Juru Bicara TikTok menjelaskan bahwa kebijakan yang diambil saat ini berfokus pada penataan ulang struktur organisasi riset dan pengembangan (R&D). Langkah ini diklaim sebagai bagian dari peta jalan (roadmap) bisnis demi mengamankan pertumbuhan korporasi yang lebih sehat di masa depan.

“Kami tengah menyelaraskan organisasi riset dan pengembangan (R&D) pada ranah yang dapat mendorong pertumbuhan jangka panjang yang berkelanjutan bagi bisnis kami, komunitas kreator, dan penjual di platform kami,” urai Juru Bicara TikTok dalam keterangannya, Jumat (3/7/2026).

Pihak perusahaan juga menambahkan bahwa keputusan melakukan PHK bukanlah perkara yang mudah bagi manajemen. Sebagai bentuk tanggung jawab moral, perusahaan memastikan akan mengawal hak-hak pekerja dan memberikan paket pendampingan penuh kepada seluruh staf yang terdampak selama melewati masa transisi yang sulit ini.

Tabel: Struktur Kepemilikan Saham & Fokus Bisnis Tokopedia Pasca-Akuisisi

Komponen KorporasiDetail Informasi & PersentaseFokus Strategi Operasional
ByteDance (TikTok)Pemegang Saham Mayoritas (75,01%)Memanfaatkan konten video pendek, live streaming, serta kekuatan kreator di sektor fesyen dan kecantikan.
PT GoTo Gojek TokopediaPemegang Saham Minoritas (24,99%)Menyediakan ekosistem transaksi yang stabil, logistik, serta variasi kategori produk yang luas untuk konsumen.

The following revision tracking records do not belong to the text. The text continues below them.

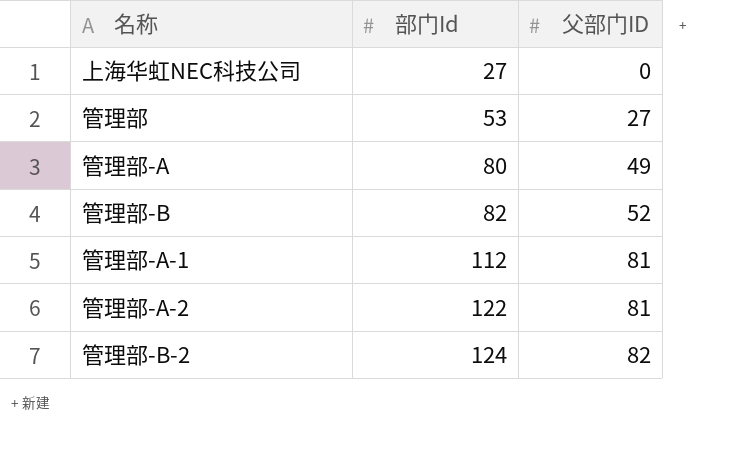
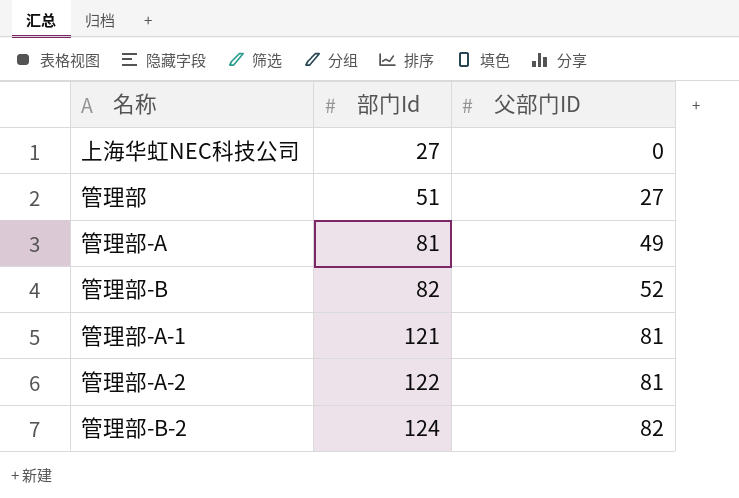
管理部 | 部门Id: 53 -> 51
管理部-A | 部门Id: 80 -> 81
管理部-A-1 | 部门Id: 112 -> 121

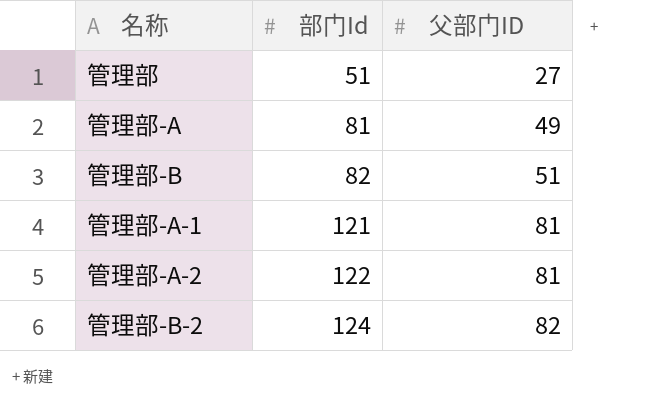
row 上海华虹NEC科技公司: 27 | 0 -> none
管理部-B | 父部门ID: 52 -> 51

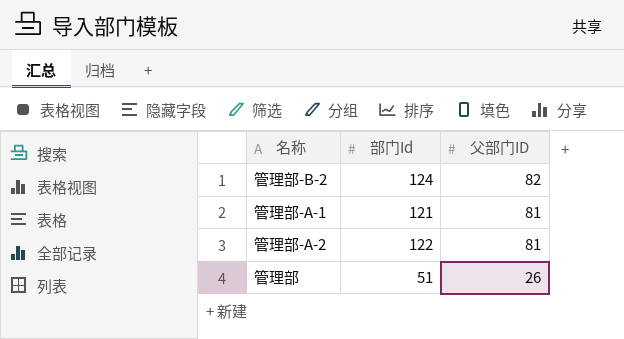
row order: 部门Id ascending -> 父部门ID descending
row 管理部-A: 81 | 49 -> none
row 管理部-B: 82 | 51 -> none
管理部 | 父部门ID: 27 -> 26

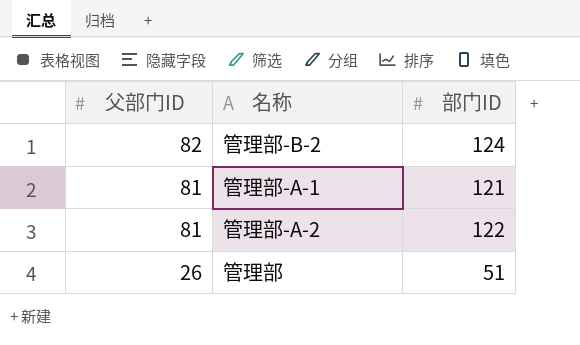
column 父部门ID | position: 3 -> 1
column name: 部门Id -> 部门ID

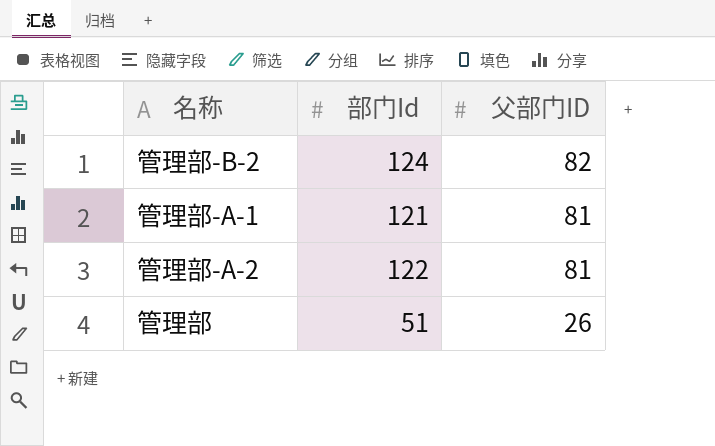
column name: 部门ID -> 部门Id
column 父部门ID | position: 1 -> 3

Kendati tengah diterpa badai efisiensi karyawan, manajemen TikTok menegaskan bahwa komitmen mereka untuk membesarkan pasar digital Indonesia tidak akan surut. Mereka berjanji akan terus menyuntikkan investasi strategis demi memperkuat posisi Tokopedia sebagai platform belanja daring yang andal dan aman di Indonesia.

“Kami akan terus berinvestasi untuk menjadikan Tokopedia sebagai platform yang lebih baik bagi pengguna dan penjual kami, serta terus memberdayakan pelaku usaha lokal dalam membangun ekosistem e-commerceyang berkelanjutan di Indonesia,” pungkas sang Juru Bicara.

Sebagai informasi penyegar memori publik, TikTok secara resmi telah menjelma menjadi pemegang kendali utama atas Tokopedia setelah menuntaskan proses akuisisi saham sebesar 75,01 persen pada pengujung tahun 2023 lalu. Sementara itu, GoTo masih mempertahankan sisa kepemilikan sahamnya di angka 24,99 persen.

Sinergi raksasa ini awalnya dirancang untuk saling melengkapi, di mana TikTok menjadi motor penarik minat beli konsumen lewat konten kreatif visual, sedangkan Tokopedia bertindak sebagai wadah pemenuhan kebutuhan logistik belanja yang kokoh. Dinamika PHK terbaru ini memperlihatkan bahwa proses asimilasi dua budaya korporasi besar tersebut masih terus mencari bentuk efisiensi terbaiknya di tengah kompetisi pasar digital 2026 yang kian ketat.